Return nothing but the lines from the one containing "2022-12-31: none -> 55000000" through the end of the records below, exactly as they stand and without pictures.

*** Source information Section Begins ***

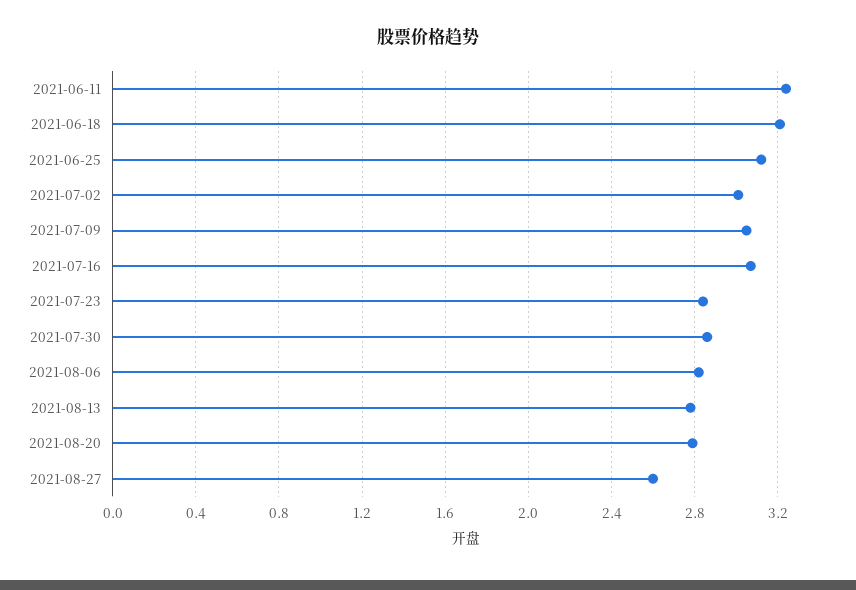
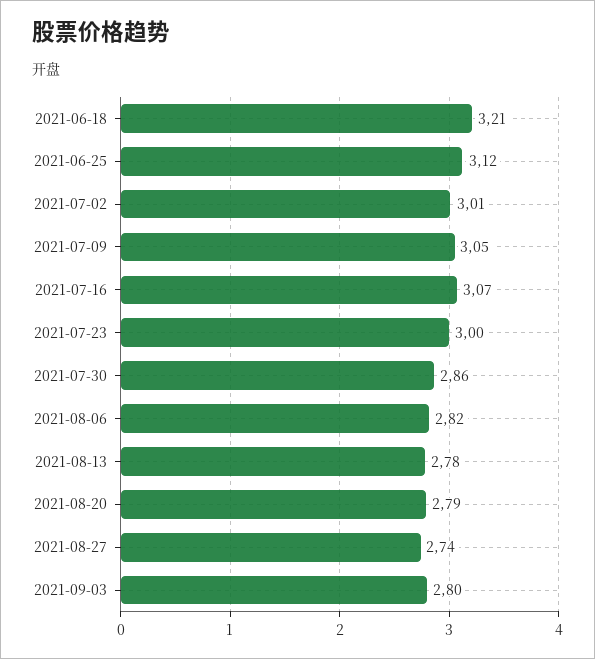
2021-06-11: 3.25 -> none
2021-07-23: 2.85 -> 3
2021-08-27: 2.6 -> 2.74
2021-09-03: none -> 2.8

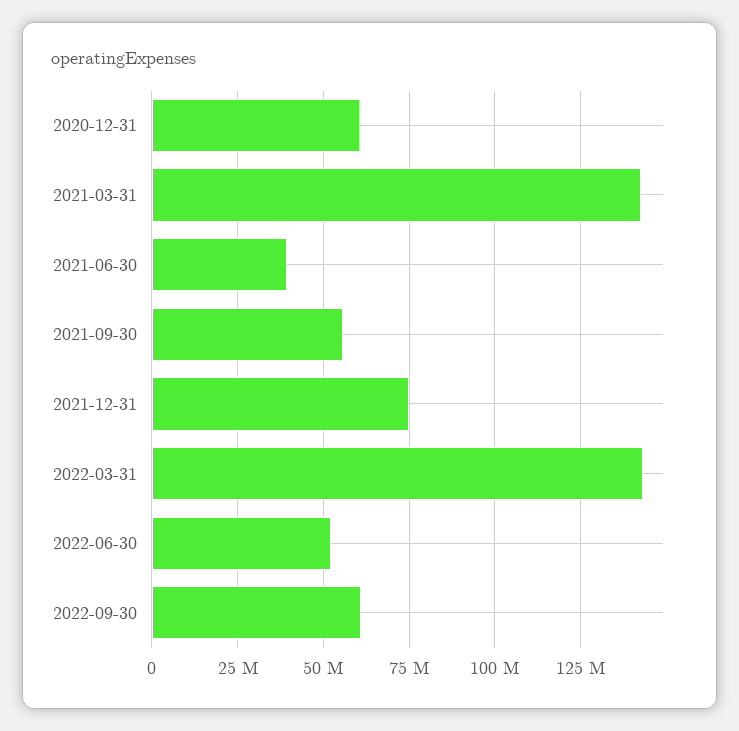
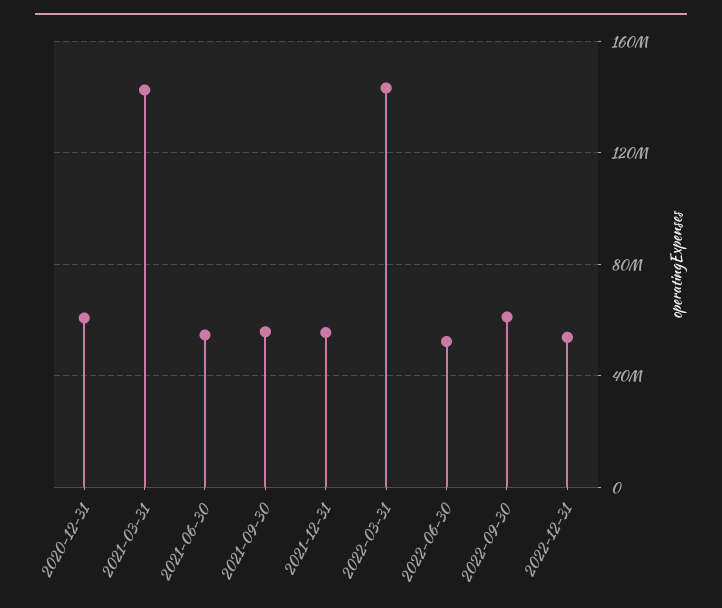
2021-06-30: 40000000 -> 55000000
2021-12-31: 75000000 -> 55000000
2022-12-31: none -> 55000000

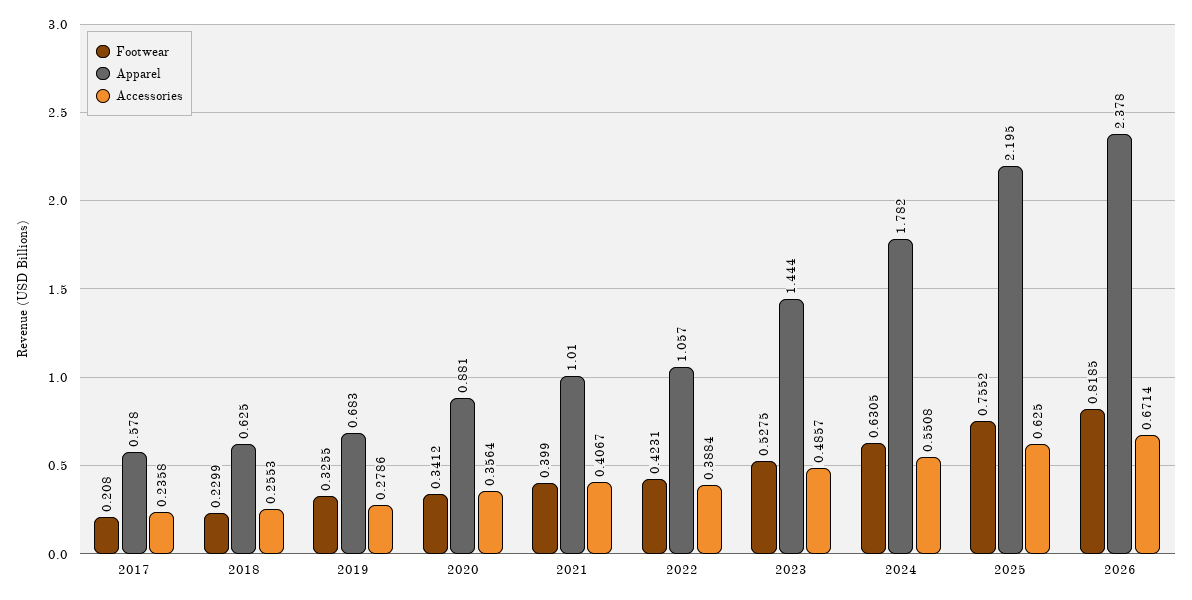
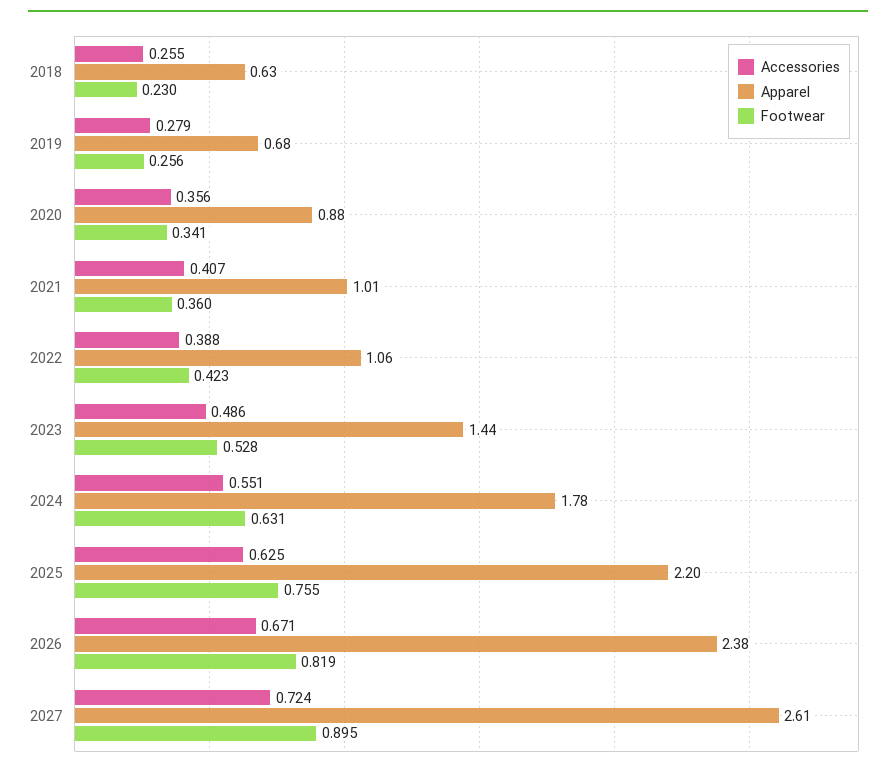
Footwear, 2017: 0.208 -> none
Apparel, 2017: 0.578 -> none
Accessories, 2017: 0.2358 -> none
Footwear, 2019: 0.3255 -> 0.256
Footwear, 2021: 0.399 -> 0.36
Accessories, 2027: none -> 0.724
Apparel, 2027: none -> 2.61
Footwear, 2027: none -> 0.895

*** Source information Section Ends ***

=== Reply ===
2022-12-31: none -> 55000000

Footwear, 2017: 0.208 -> none
Apparel, 2017: 0.578 -> none
Accessories, 2017: 0.2358 -> none
Footwear, 2019: 0.3255 -> 0.256
Footwear, 2021: 0.399 -> 0.36
Accessories, 2027: none -> 0.724
Apparel, 2027: none -> 2.61
Footwear, 2027: none -> 0.895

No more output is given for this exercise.